== Dataset extract ==

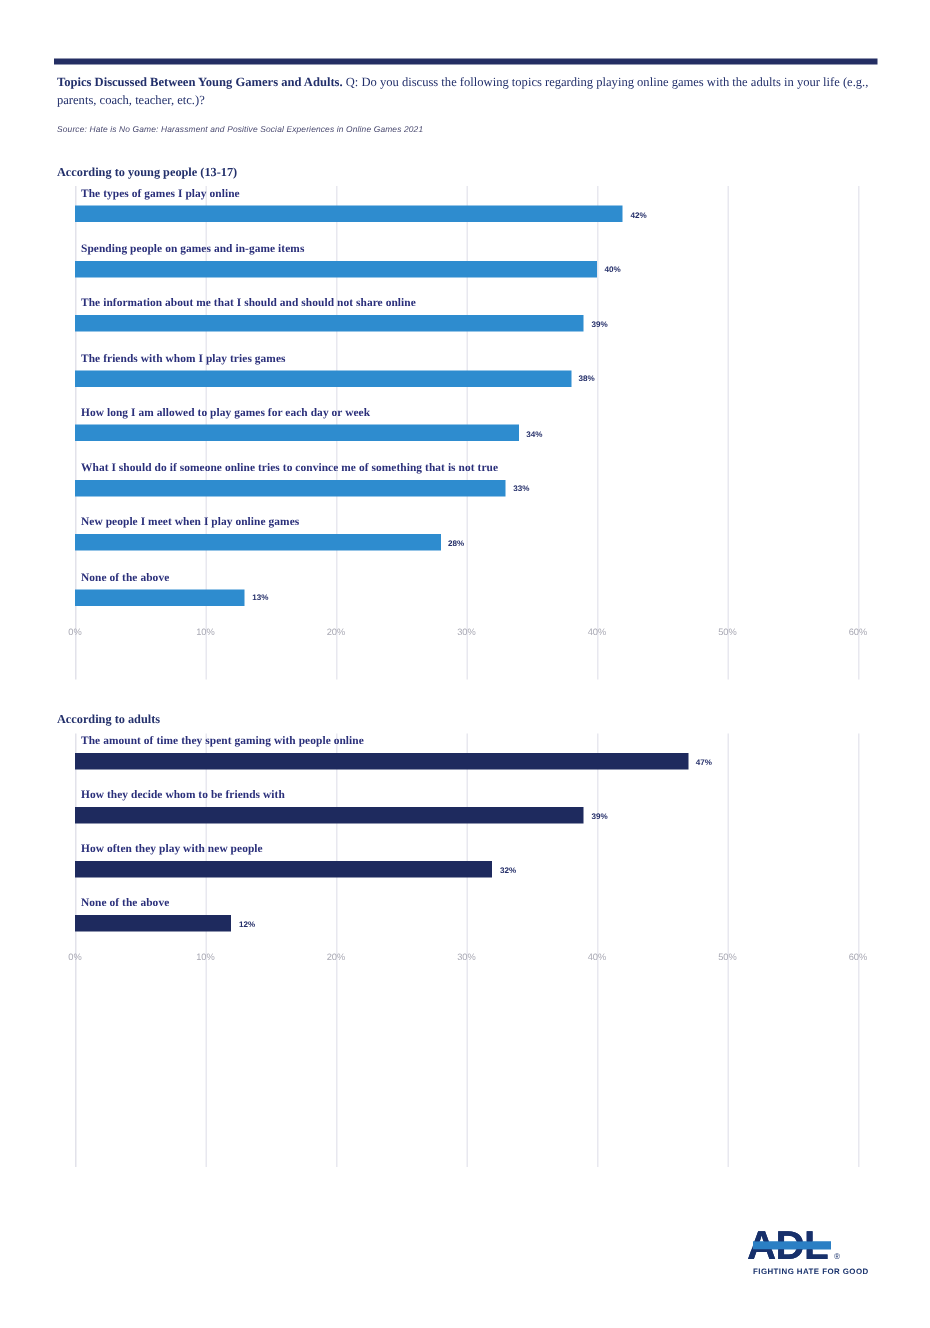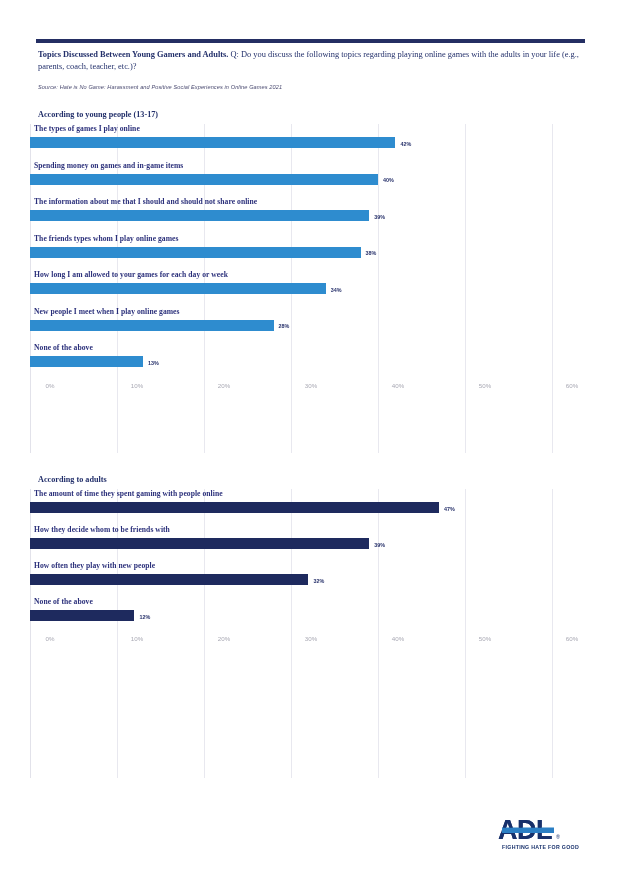--- a/index.html
+++ b/index.html
@@ -71,21 +71,21 @@
 
   .chart {
     position: absolute;
     left: 0;
   }
   #chart-young { top: 124px; }
   #chart-adults { top: 489px; }
 
   .plot {
     position: relative;
-    margin-left: 30px;
+    margin-left: 50px;
     width: 522px;
   }
   .gridlines {
     position: absolute;
     left: 0; top: 0;
     width: 100%;
     height: 100%;
     pointer-events: none;
   }
   .gridline {
@@ -194,45 +194,52 @@
           <div class="gridline" style="left: 522px;"></div>
         </div>
     <div class="row ">
           <div class="row-label">The types of games I play online</div>
           <div class="bar-track">
             <div class="bar bar-young" style="width: 365.4px;"></div>
             <div class="bar-value" style="left: 370.4px;">42%</div>
           </div>
         </div>
         <div class="row ">
-          <div class="row-label">Spending money on games and in-game items</div>
+          <div class="row-label">Spending people on games and in-game items</div>
           <div class="bar-track">
             <div class="bar bar-young" style="width: 348px;"></div>
             <div class="bar-value" style="left: 353px;">40%</div>
           </div>
         </div>
         <div class="row ">
           <div class="row-label">The information about me that I should and should not share online</div>
           <div class="bar-track">
             <div class="bar bar-young" style="width: 339.3px;"></div>
             <div class="bar-value" style="left: 344.3px;">39%</div>
           </div>
         </div>
         <div class="row ">
-          <div class="row-label">The friends types whom I play online games</div>
+          <div class="row-label">The friends with whom I play tries games</div>
           <div class="bar-track">
             <div class="bar bar-young" style="width: 330.6px;"></div>
             <div class="bar-value" style="left: 335.6px;">38%</div>
           </div>
         </div>
         <div class="row ">
-          <div class="row-label">How long I am allowed to your games for each day or week</div>
+          <div class="row-label">How long I am allowed to play games for each day or week</div>
           <div class="bar-track">
             <div class="bar bar-young" style="width: 295.8px;"></div>
             <div class="bar-value" style="left: 300.8px;">34%</div>
+          </div>
+        </div>
+        <div class="row ">
+          <div class="row-label">What I should do if someone online tries to convince me of something that is not true</div>
+          <div class="bar-track">
+            <div class="bar bar-young" style="width: 287.1px;"></div>
+            <div class="bar-value" style="left: 292.1px;">33%</div>
           </div>
         </div>
         <div class="row ">
           <div class="row-label">New people I meet when I play online games</div>
           <div class="bar-track">
             <div class="bar bar-young" style="width: 243.6px;"></div>
             <div class="bar-value" style="left: 248.6px;">28%</div>
           </div>
         </div>
         <div class="row ">

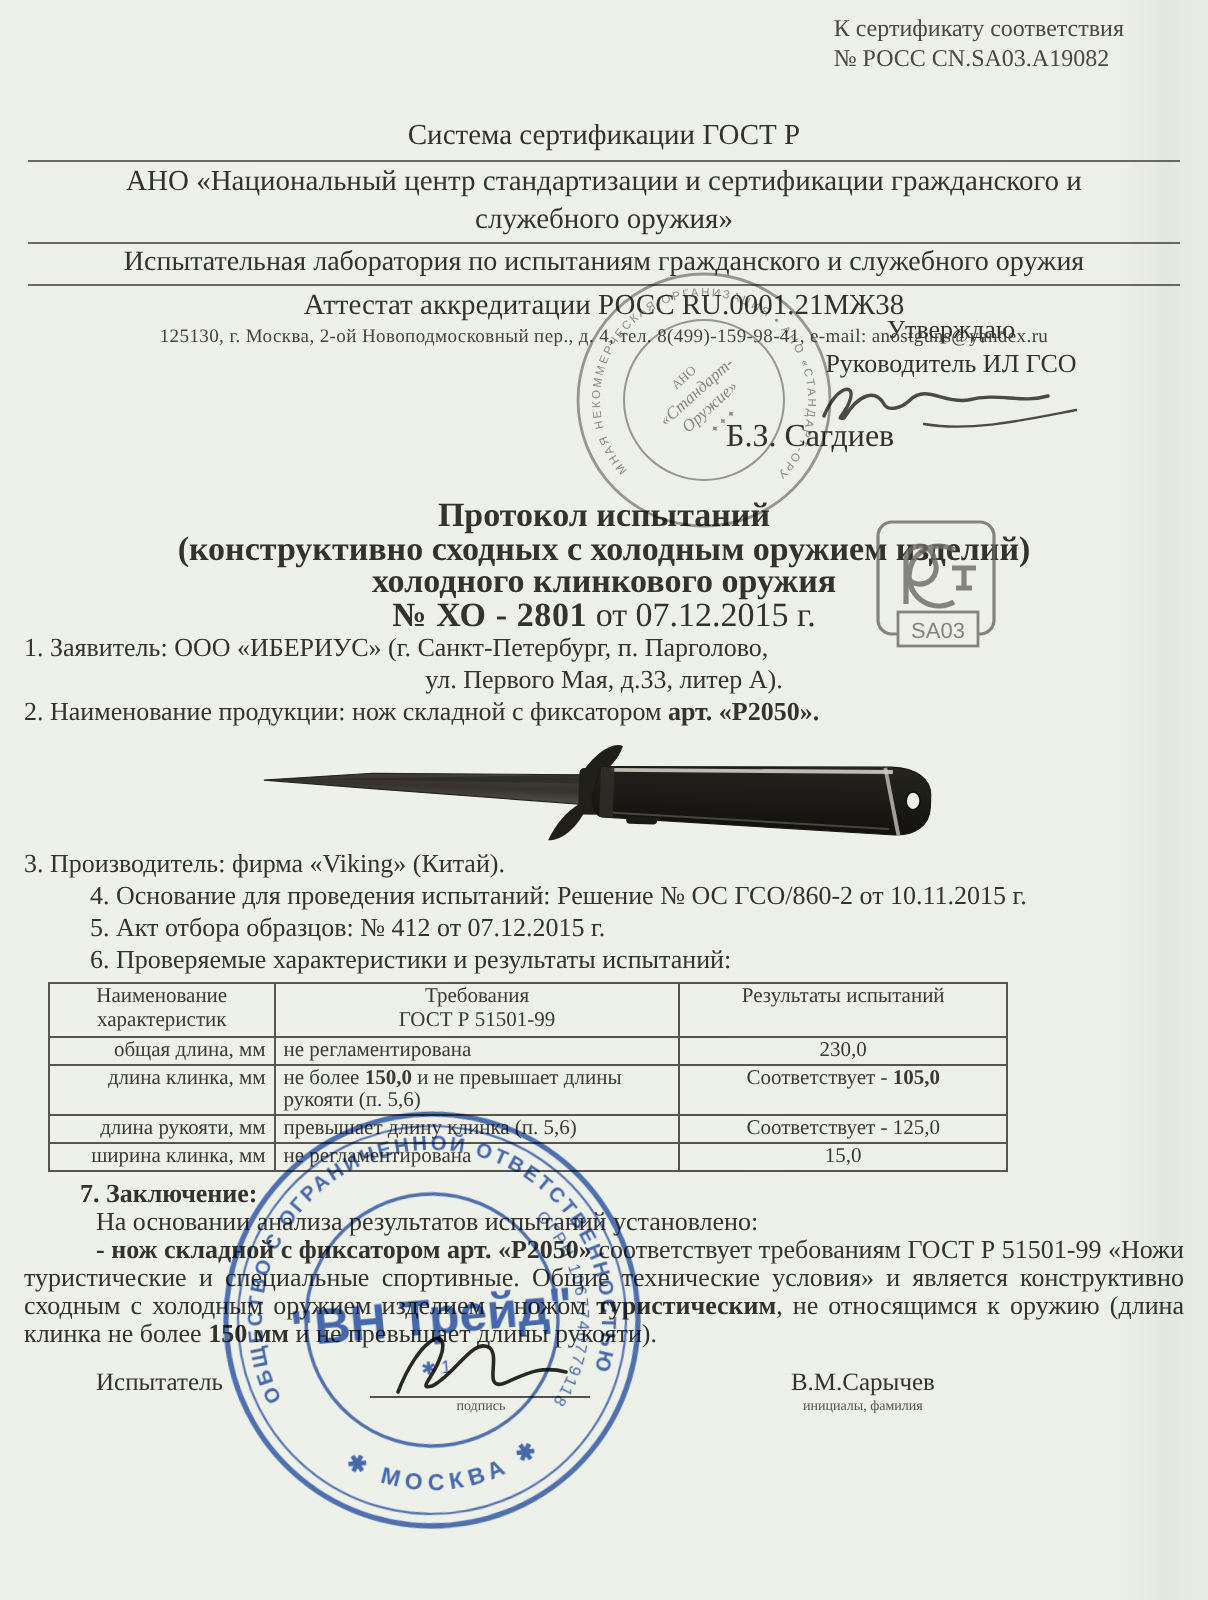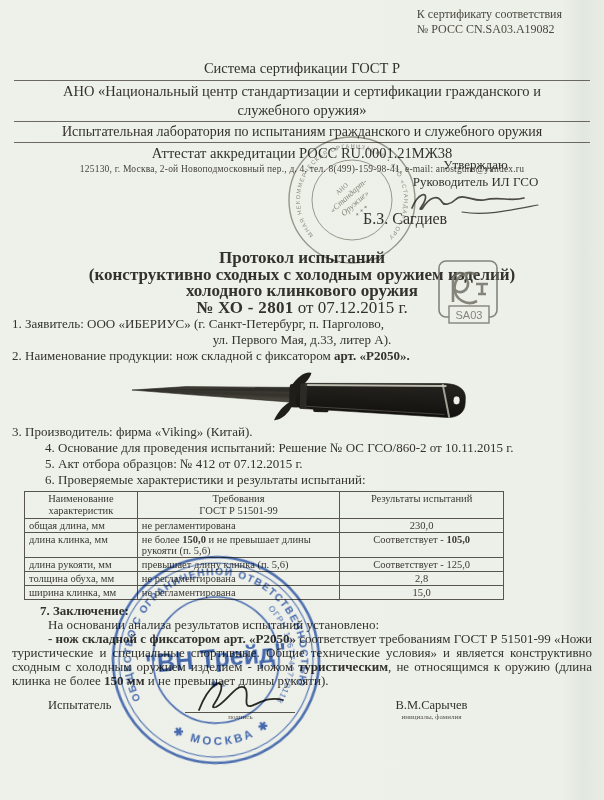--- a/index.html
+++ b/index.html
@@ -30,21 +30,21 @@
   
   .item{margin:0 12px;font-size:13px;line-height:16px;}
   .item.center2{text-align:left;}
   .item .c2{display:block;text-align:center;}
   .indent{padding-left:33px;}
   .knife-wrap{width:360px;height:58px;margin:2px auto 0 auto;}
   
   table.results{border-collapse:collapse;margin:3px 0 0 24px;width:480px;font-size:10.5px;color:#3a3933;}
   table.results td,table.results th{border:1px solid #57554c;padding:1px 4px;vertical-align:top;margin-left:47px;}
   table.results th{font-weight:normal;text-align:center;line-height:12px;}
-  td.c-name{width:106px;text-align:left;}
+  td.c-name{width:106px;text-align:right;}
   td.c-req{width:200px;text-align:left;}
   td.c-res{width:160px;text-align:center;}
   
   .concl-head{margin:4px 12px 0 12px;font-size:13px;font-weight:bold;text-indent:28px;line-height:14px;}
   .concl-intro{margin:0 12px;font-size:13px;text-indent:36px;line-height:14px;}
   .concl-para{margin:0 12px;font-size:13px;line-height:14px;text-align:justify;text-indent:36px;}
   
   .sign-row{display:flex;align-items:flex-start;margin:10px 0 0 48px;font-size:12.5px;}
   .sig-cell{width:110px;margin-left:74px;position:relative;text-align:center;}
   .sig-line{border-bottom:1px solid #54524a;height:14px;}
@@ -185,25 +185,20 @@
       <td class="c-name">длина клинка, мм</td>
       <td class="c-req"><span>не более </span><b>150,0</b><span> и не превышает длины рукояти (п. 5,6)</span></td>
       <td class="c-res"><span>Соответствует - </span><b>105,0</b></td>
     </tr>
     <tr>
       <td class="c-name">длина рукояти, мм</td>
       <td class="c-req">превышает длину клинка (п. 5,6)</td>
       <td class="c-res">Соответствует - 125,0</td>
     </tr>
     <tr>
-      <td class="c-name">толщина обуха, мм</td>
-      <td class="c-req">не регламентирована</td>
-      <td class="c-res">2,8</td>
-    </tr>
-    <tr>
       <td class="c-name">ширина клинка, мм</td>
       <td class="c-req">не регламентирована</td>
       <td class="c-res">15,0</td>
     </tr>
   </tbody>
     </table>
 
   <div class="concl-head">7. Заключение:</div>
   <div class="concl-intro">На основании анализа результатов испытаний установлено:</div>
   <div class="concl-para">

===

= Required action =
A single number is the whole answer: the count of lines above that hold "indent".

= Your solution =
4